BEGIN DATA FOR REVIEW

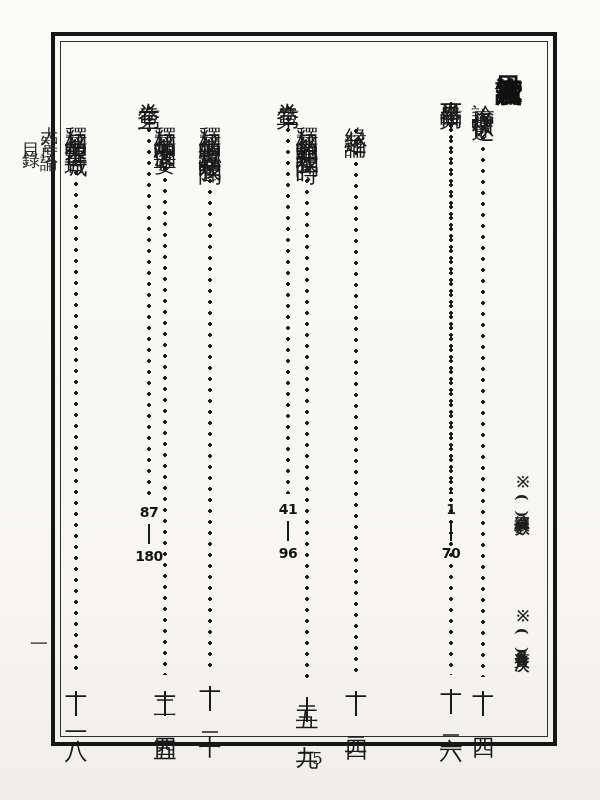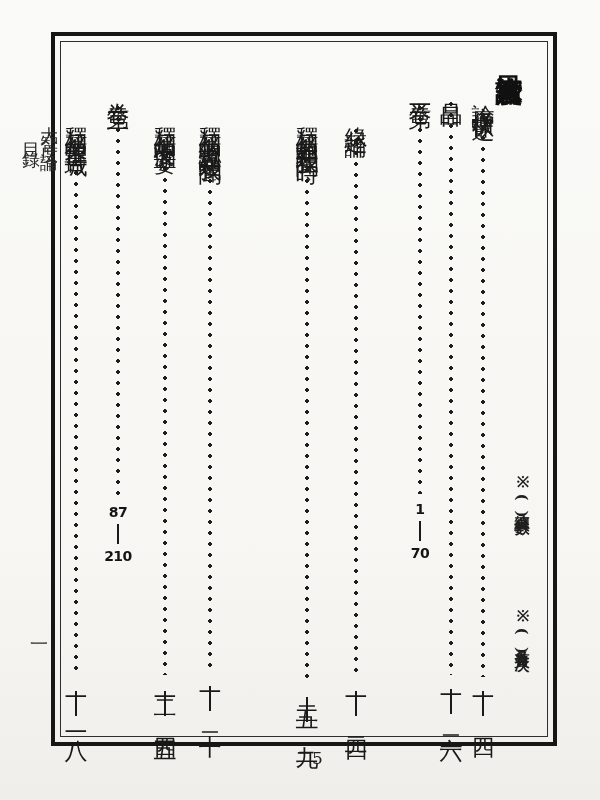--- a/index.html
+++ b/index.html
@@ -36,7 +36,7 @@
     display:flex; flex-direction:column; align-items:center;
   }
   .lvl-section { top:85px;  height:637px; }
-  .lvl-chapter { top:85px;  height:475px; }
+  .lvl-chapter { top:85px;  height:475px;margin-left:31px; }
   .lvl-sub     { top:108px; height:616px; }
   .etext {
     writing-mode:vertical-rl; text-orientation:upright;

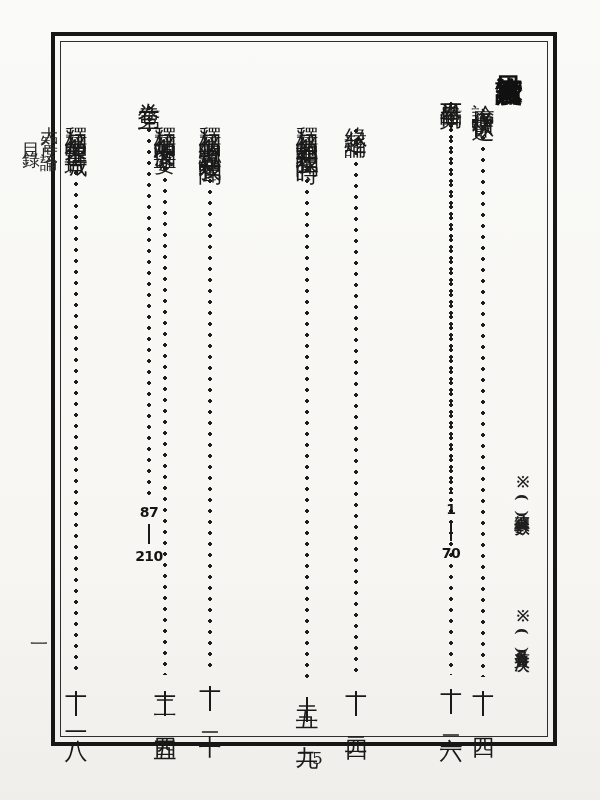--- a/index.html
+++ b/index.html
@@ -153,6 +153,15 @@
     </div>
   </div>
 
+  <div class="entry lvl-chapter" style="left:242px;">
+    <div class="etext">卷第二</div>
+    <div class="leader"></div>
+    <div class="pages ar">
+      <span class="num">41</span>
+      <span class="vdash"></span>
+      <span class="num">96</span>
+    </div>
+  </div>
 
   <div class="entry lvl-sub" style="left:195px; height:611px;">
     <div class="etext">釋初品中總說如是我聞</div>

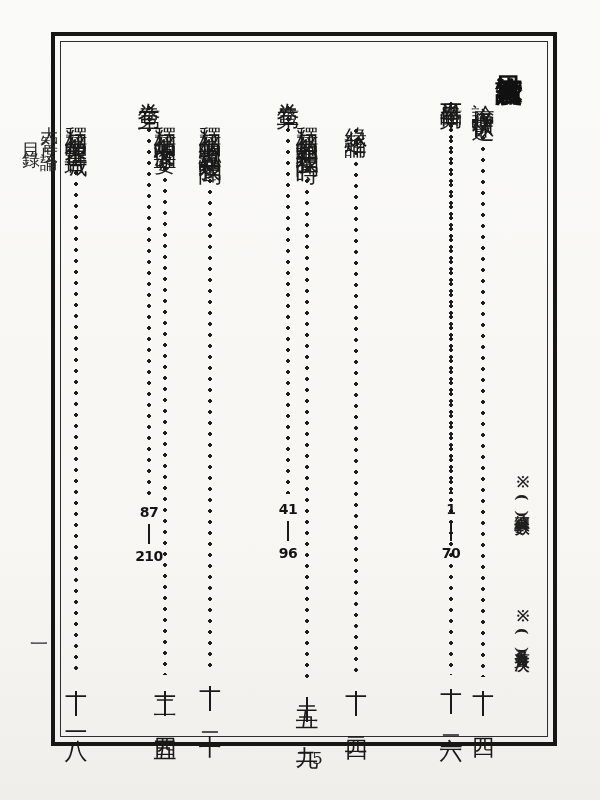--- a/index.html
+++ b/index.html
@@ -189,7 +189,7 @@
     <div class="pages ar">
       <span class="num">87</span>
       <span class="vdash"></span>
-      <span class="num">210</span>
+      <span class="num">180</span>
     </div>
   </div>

END DATA FOR REVIEW

WHAT YOU HAVE TO DO
Set the data above down again exactly as given, with no pictures.

ANSWER SECTION
--- a/index.html
+++ b/index.html
@@ -36,7 +36,7 @@
     display:flex; flex-direction:column; align-items:center;
   }
   .lvl-section { top:85px;  height:637px; }
-  .lvl-chapter { top:85px;  height:475px; }
+  .lvl-chapter { top:85px;  height:475px;margin-left:31px; }
   .lvl-sub     { top:108px; height:616px; }
   .etext {
     writing-mode:vertical-rl; text-orientation:upright;

--- a/index.html
+++ b/index.html
@@ -153,6 +153,15 @@
     </div>
   </div>
 
+  <div class="entry lvl-chapter" style="left:242px;">
+    <div class="etext">卷第二</div>
+    <div class="leader"></div>
+    <div class="pages ar">
+      <span class="num">41</span>
+      <span class="vdash"></span>
+      <span class="num">96</span>
+    </div>
+  </div>
 
   <div class="entry lvl-sub" style="left:195px; height:611px;">
     <div class="etext">釋初品中總說如是我聞</div>

--- a/index.html
+++ b/index.html
@@ -189,7 +189,7 @@
     <div class="pages ar">
       <span class="num">87</span>
       <span class="vdash"></span>
-      <span class="num">210</span>
+      <span class="num">180</span>
     </div>
   </div>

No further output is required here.